Keep the wording of every entry exactly as it is while leaving the pictures out of your copy.

Task input Block Start

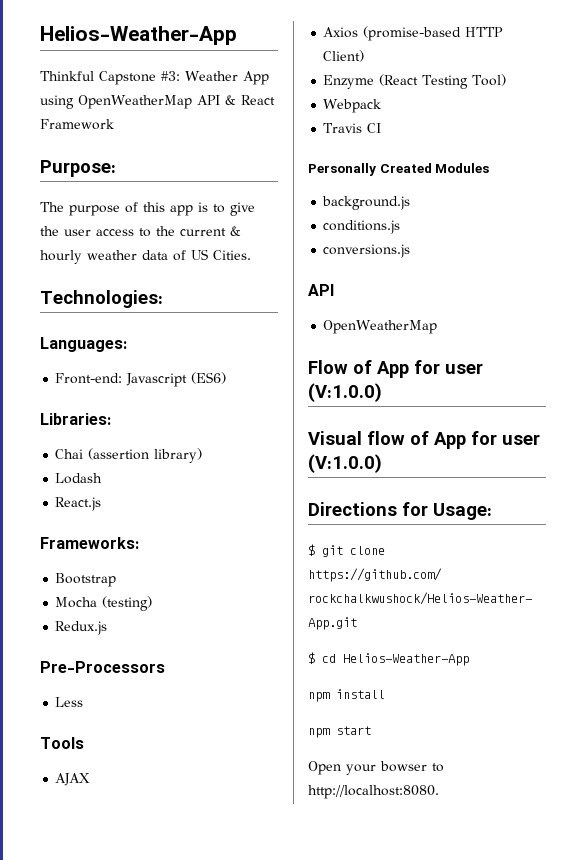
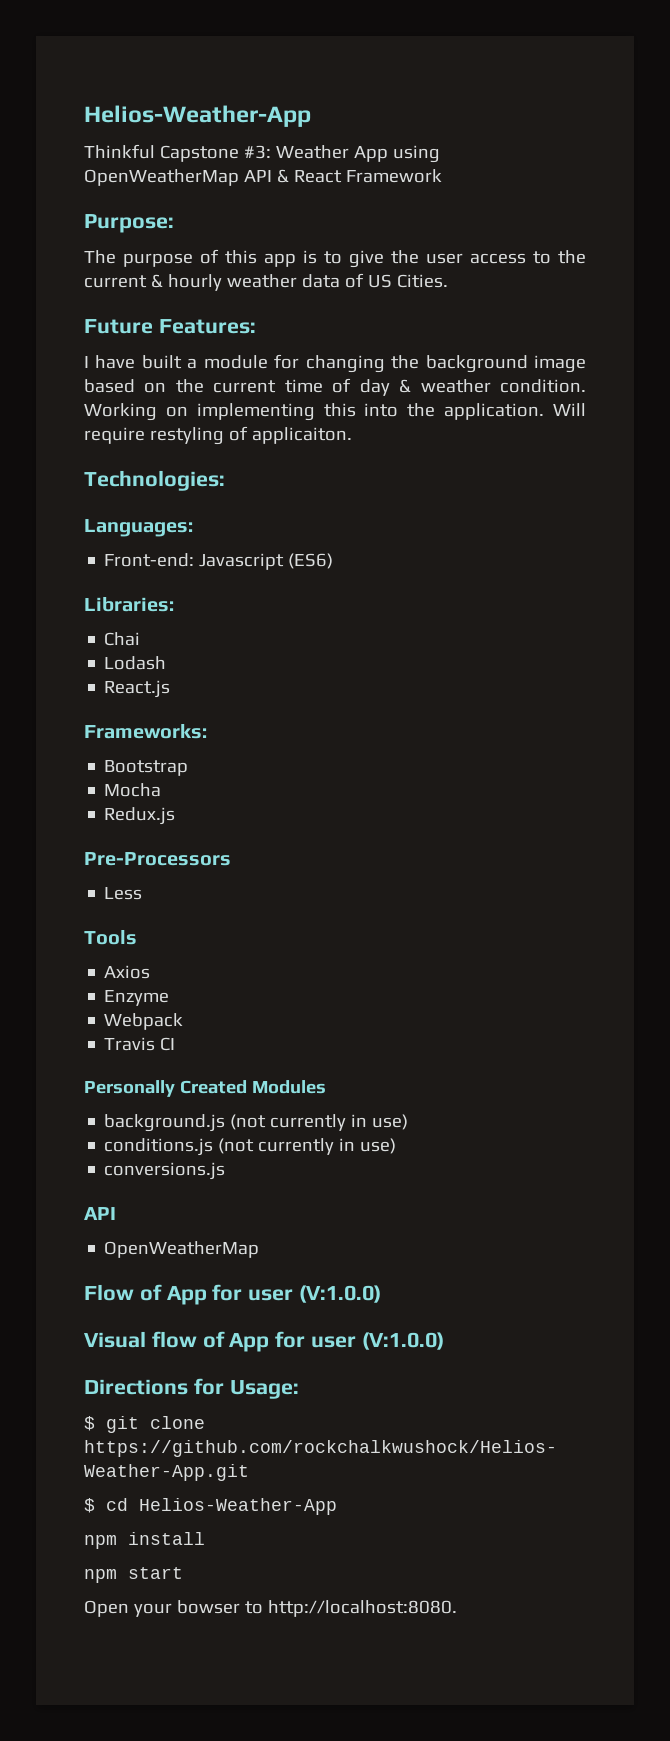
(251, 255) none -> [84,319,256,334] [84,354,586,373] [84,378,587,396] [84,403,587,421] [84,426,352,445] // Future Features: // I have built a module for changing the background image based on the current time of day & weather condition. Working on implementing this into the application. Will require restyling of applicaiton.
[88,448,203,463] (assertion library) -> (141, 639) none
[102,596,153,611] (testing) -> (162, 790) none
[55,773,91,786] // AJAX -> (137, 937) none
[363,26,504,41] [323,50,365,62] [323,74,507,89] (promise-based HTTP Client) // Enzyme (React Testing Tool) -> [104,990,170,1006] // Enzyme
[323,220,401,234] // conditions.js -> [230,1114,409,1131] [104,1138,397,1156] (not currently in use) // conditions.js (not currently in use)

Task input Block End

* [Result]
(251, 255) none -> [84,319,256,334] [84,354,586,373] [84,378,587,396] [84,403,587,421] [84,426,352,445] // Future Features: // I have built a module for changing the background image based on the current time of day & weather condition. Working on implementing this into the application. Will require restyling of applicaiton.
[88,448,203,463] (assertion library) -> (141, 639) none
[102,596,153,611] (testing) -> (162, 790) none
[55,773,91,786] // AJAX -> (137, 937) none
[363,26,504,41] [323,50,365,62] [323,74,507,89] (promise-based HTTP Client) // Enzyme (React Testing Tool) -> [104,990,170,1006] // Enzyme
[323,220,401,234] // conditions.js -> [230,1114,409,1131] [104,1138,397,1156] (not currently in use) // conditions.js (not currently in use)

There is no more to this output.